In der Tradition der Massai hatte er bis jetzt Blickkontakt mit der Schneehaube des Kilimandscharo vermieden. Manche waren immer noch überzeugt, das Ngai sich Menschen holte, welche die Augen nicht von seinem Sitz abwandten. Oft suchten sich Alte oder Kranke, die das Gefühl hatten, ihren Familien zur Last zu fallen, sogar bewusst einen Ort mit guter Sicht auf den Gipfel. Meist verschwanden sie dann einfach. Sie wurden von Ngai gerufen, und setzten einen Fuß vor den anderen, bis sich ihre Spuren im Geröll oberhalb der Baumgrenze verloren. Manche hatten sich vielleicht in den Krater gestürzt, andere waren nicht so weit gekommen, und hatten offensichtlich Tieren als Nahrung gedient. Sie erschreckten jetzt mit ihren säuberlich abgenagten Schädelknochen, die manchmal unter Wanderstiefeln barsten, Touristen. Jedenfalls war niemand jemals wieder herabgestiegen.

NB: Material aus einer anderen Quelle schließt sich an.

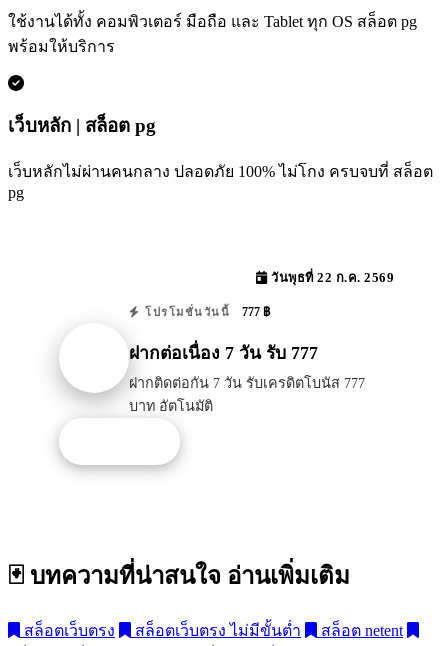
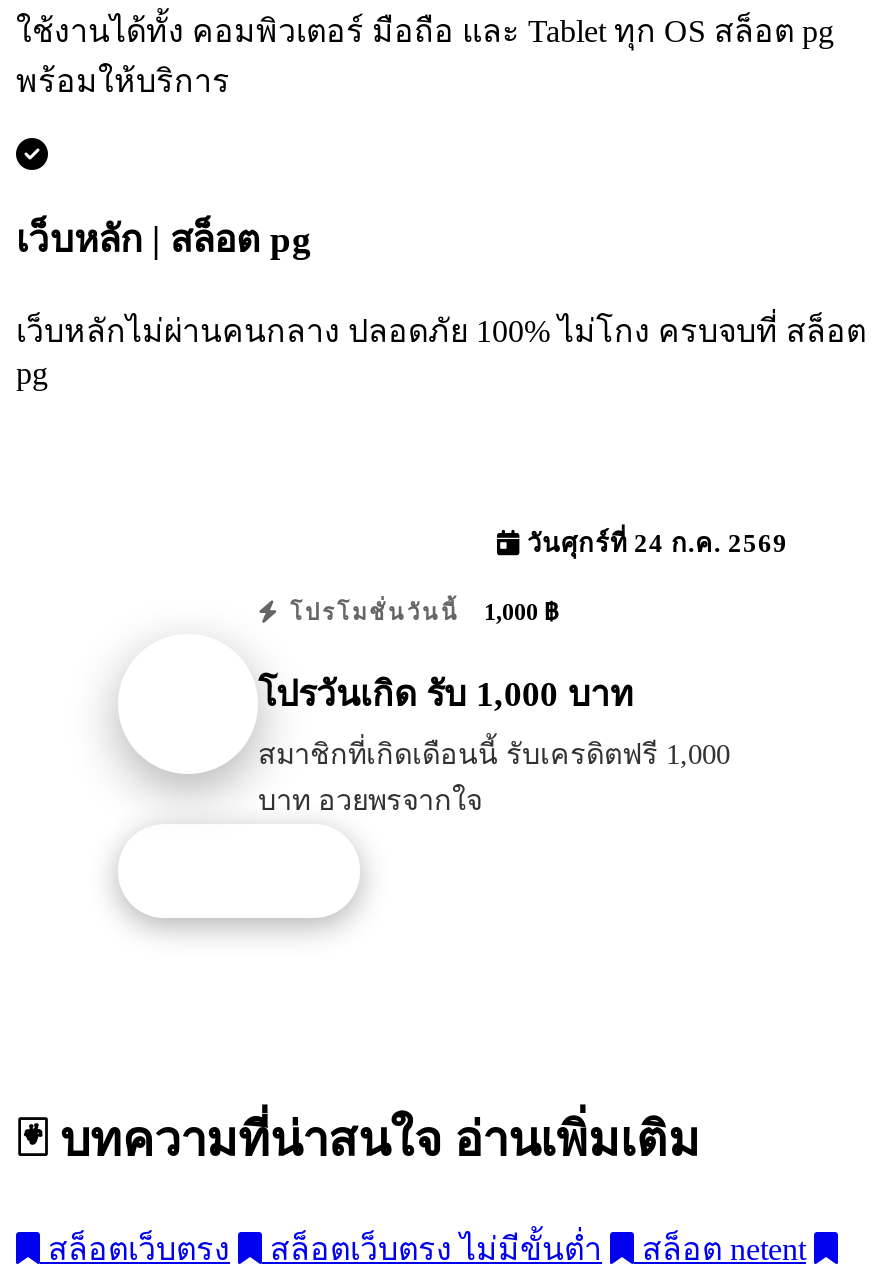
- วันพุธที่ 22 ก.ค. 2569
+ วันศุกร์ที่ 24 ก.ค. 2569

- โปรโมชั่นวันนี้ 777 ฿
+ โปรโมชั่นวันนี้ 1,000 ฿

- ฝากต่อเนื่อง 7 วัน รับ 777
+ โปรวันเกิด รับ 1,000 บาท

- ฝากติดต่อกัน 7 วัน รับเครดิตโบนัส 777
- บาท อัตโนมัติ
+ สมาชิกที่เกิดเดือนนี้ รับเครดิตฟรี 1,000
+ บาท อวยพรจากใจ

Warum Ngai taub gegenüber dem sonoren Rattern der Planierraupen war , die den Grund für Lodges bereiteten , wo livrierte Kellner südafrikanischen Chardonnay und Austern servierten und man das Wasser für Swimming- Pools voller kreischender weißer Musungu- Kinder aus dem Amboseli-See abpumpte und chlorierte , entzog sich seiner Vorstellungskraft.
Es war auch noch keines der unzähligen Kleinflugzeuge, die im Tiefflug über den Krater donnerten in einer plötzlich auftauchenden Nebelwand aufgelöst oder von einem Blitz in stiebende Ascheflocken verwandelt worden.
Manche Alte meinten, Ngai sei selbst mit den Jahren schwach und zitterig geworden, nur das dies bei Göttern eben länger dauere. Und vielleicht erging es daher den Massai ähnlich wie den farbenprächtigen Urlaubsfotos, die Touristen von ihnen schossen. Diese vergilbten zwischen Buchdeckeln und in Alben und wurden mit der Zeit matt und fleckig. Tanzende Krieger in leuchtenden roten und blauen Röcken, mit Kupferarmreifen, bis auf die Schultern gedehnten Ohrläppchen und behängt mit termitenzerfressenen Löwenfellen von vor Generationen erlegten Tieren waren nur noch immer unschärfere Erinnerungen an andere Zeiten.
An Zeiten, als die Massai noch Rinderherden besessen hatten, die keine von Musungus gezogenen Straßen queren und an keinen Zäunen haltmachen mussten.
An Zeiten, als die knotigen und immer wieder neu eingeritzten Linien auf der Haut der Jäger noch für jeden klar ihre Geschichte erzählten , und niemand Musungus dazu brauchte, die aus einem Ort namens Hollywood in Amerika kamen.
An Zeiten, bevor ein deutscher Missionar im Jahr 1856 einen Massai nach dem Namen des Berges fragte und dieser antwortete : „ Kili mandscharo ?“, was in seiner Sprache soviel bedeutet wie „ Ich verstehe nicht.“
Vielleicht sterben Götter, wenn ihr Name in Vergessenheit gerät. Sie vereinsamen und sterben langsam, und suchen nur manchmal unsere Träume heim.
Lächelnde junge Mädchen würden bald beginnen, den Musungus vielarmige geschnitzte Figuren aus falschem Ebenholz zu verkaufen. Unter den Röcken würden sie Jeans tragen. Gegen die morgendliche Kühle.
Die Sonne stand jetzt genau über der Schneehaube des Berges und ließ seine Augen tränen. Es war Zeit zu gehen.